## WHAT YOU WILL DO
Though the records contain pictures, copy none of them; repeat exactly the lines from the one with "-105,7 +105,7 @@" to the end.
----- GIVEN RECORDS
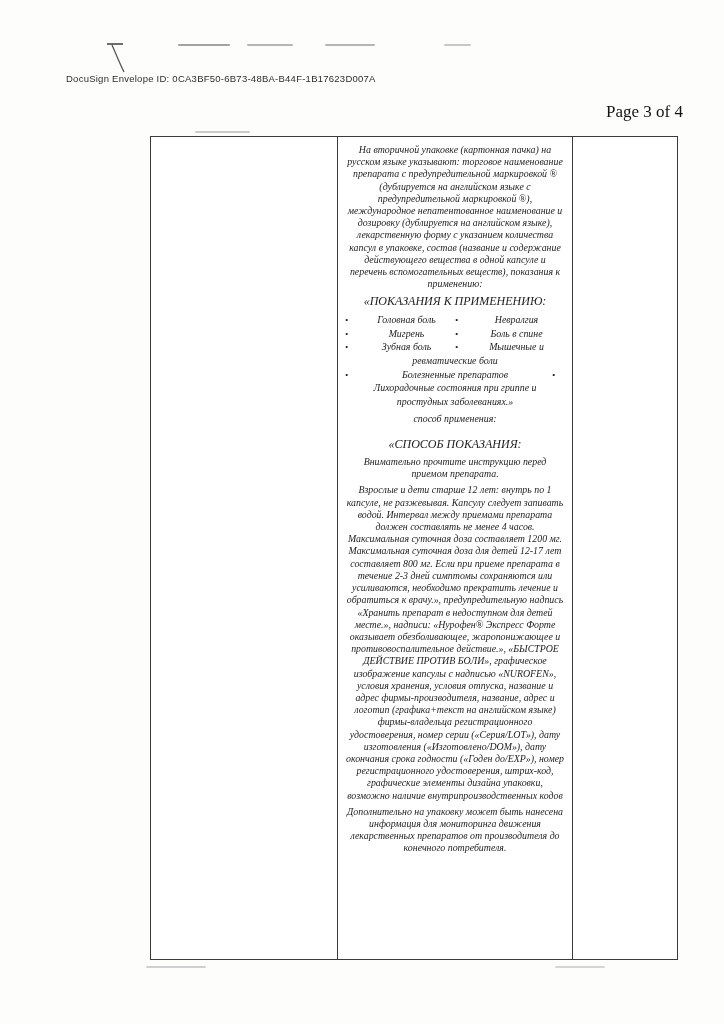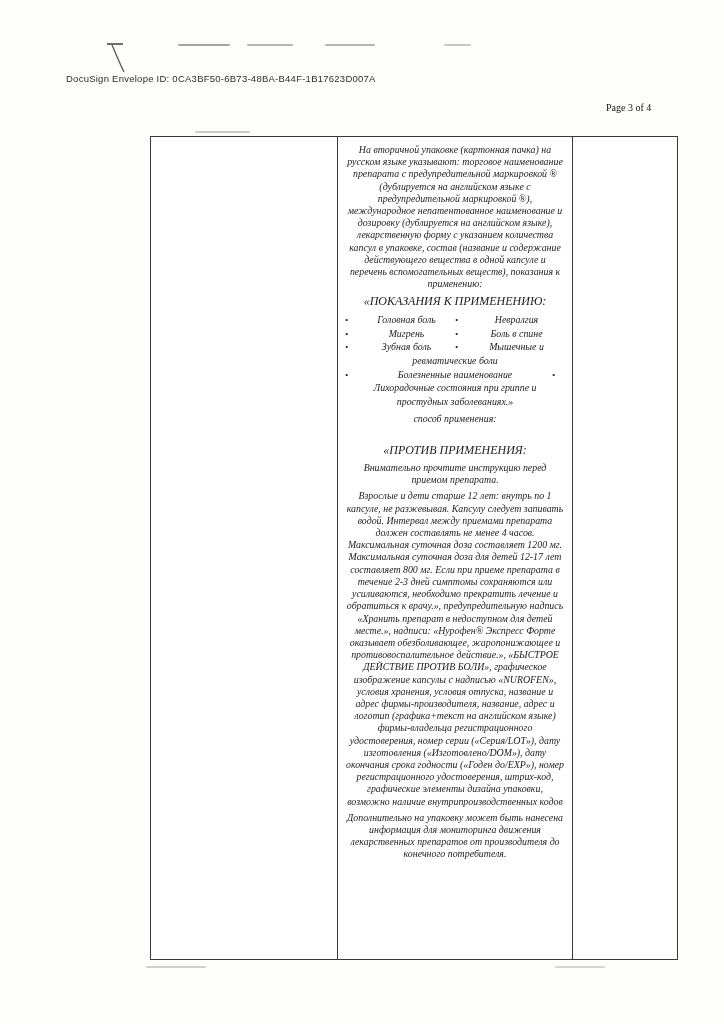--- a/index.html
+++ b/index.html
@@ -23,7 +23,7 @@
   }
   .pagelabel{
     position:absolute;left:606px;top:102px;
-    font-size:10px;color:#141414;
+    font-size:17px;color:#141414;
   }
   
   .doc-table{

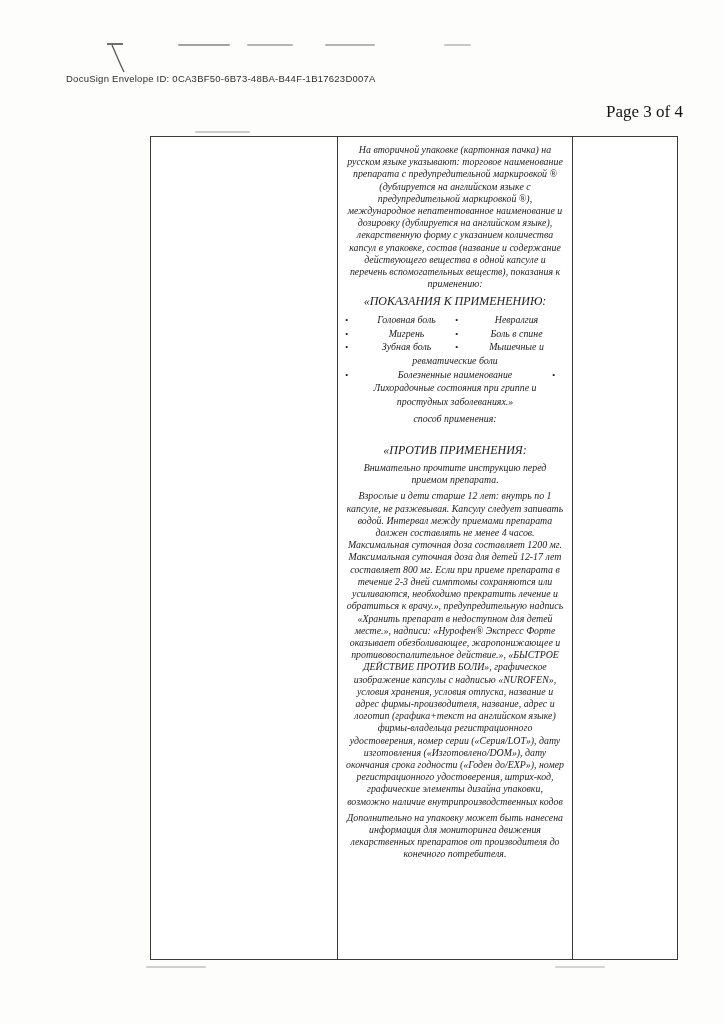--- a/index.html
+++ b/index.html
@@ -105,7 +105,7 @@
 
       <div class="b-row3">
         <span class="b-dot">•</span>
-        <span class="b-txt">Болезненные наименование</span>
+        <span class="b-txt">Болезненные препаратов</span>
         <span class="b-dot">•</span>
       </div>
       <div class="cont-line">Лихорадочные состояния при гриппе и</div>

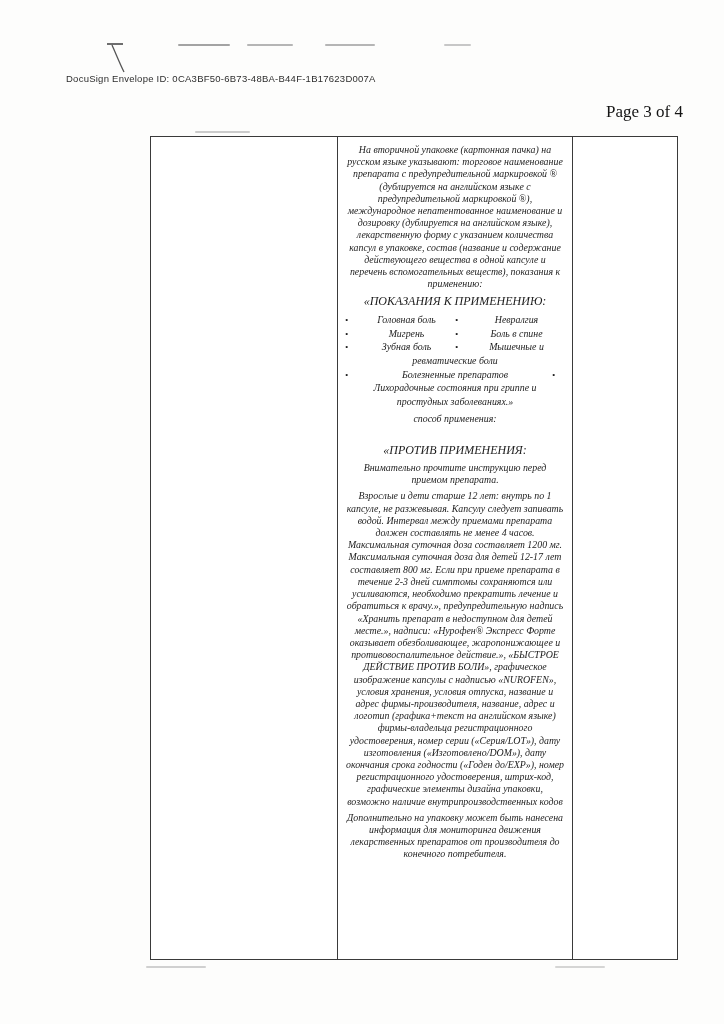--- a/index.html
+++ b/index.html
@@ -43,7 +43,7 @@
   .cell-text{font-size:9.9px;line-height:12.2px;text-align:center;}
   .para{margin:4px 0;}
   .head{font-size:12px;line-height:13.5px;margin:5px 0;}
-  .smallline{margin:18px 0;}
+  .smallline{margin:12px 0;}
   
   .b-row{display:grid;grid-template-columns:13px 1fr 13px 1fr;align-items:baseline;margin:1.5px 0;}
   .b-row3{display:grid;grid-template-columns:13px 1fr 13px;align-items:baseline;margin:1.5px 0;}

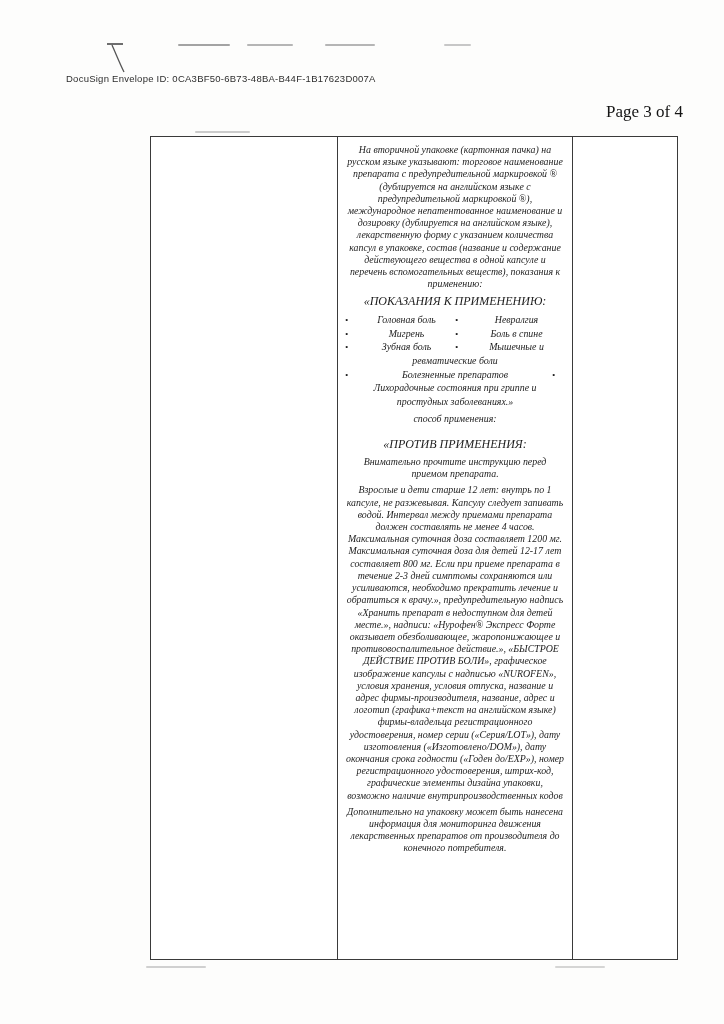--- a/index.html
+++ b/index.html
@@ -113,7 +113,7 @@
 
       <div class="smallline" style="margin-top:5px;">способ применения:</div>
 
-      <div class="head">«ПРОТИВ ПРИМЕНЕНИЯ:</div>
+      <div class="head">«СПОСОБ ПОКАЗАНИЯ:</div>
 
       <div class="para">Внимательно прочтите инструкцию перед приемом препарата.</div>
----------
## SOLUTION FOR THIS EXERCISE
@@ -105,7 +105,7 @@
 
       <div class="b-row3">
         <span class="b-dot">•</span>
-        <span class="b-txt">Болезненные наименование</span>
+        <span class="b-txt">Болезненные препаратов</span>
         <span class="b-dot">•</span>
       </div>
       <div class="cont-line">Лихорадочные состояния при гриппе и</div>

--- a/index.html
+++ b/index.html
@@ -43,7 +43,7 @@
   .cell-text{font-size:9.9px;line-height:12.2px;text-align:center;}
   .para{margin:4px 0;}
   .head{font-size:12px;line-height:13.5px;margin:5px 0;}
-  .smallline{margin:18px 0;}
+  .smallline{margin:12px 0;}
   
   .b-row{display:grid;grid-template-columns:13px 1fr 13px 1fr;align-items:baseline;margin:1.5px 0;}
   .b-row3{display:grid;grid-template-columns:13px 1fr 13px;align-items:baseline;margin:1.5px 0;}

--- a/index.html
+++ b/index.html
@@ -113,7 +113,7 @@
 
       <div class="smallline" style="margin-top:5px;">способ применения:</div>
 
-      <div class="head">«ПРОТИВ ПРИМЕНЕНИЯ:</div>
+      <div class="head">«СПОСОБ ПОКАЗАНИЯ:</div>
 
       <div class="para">Внимательно прочтите инструкцию перед приемом препарата.</div>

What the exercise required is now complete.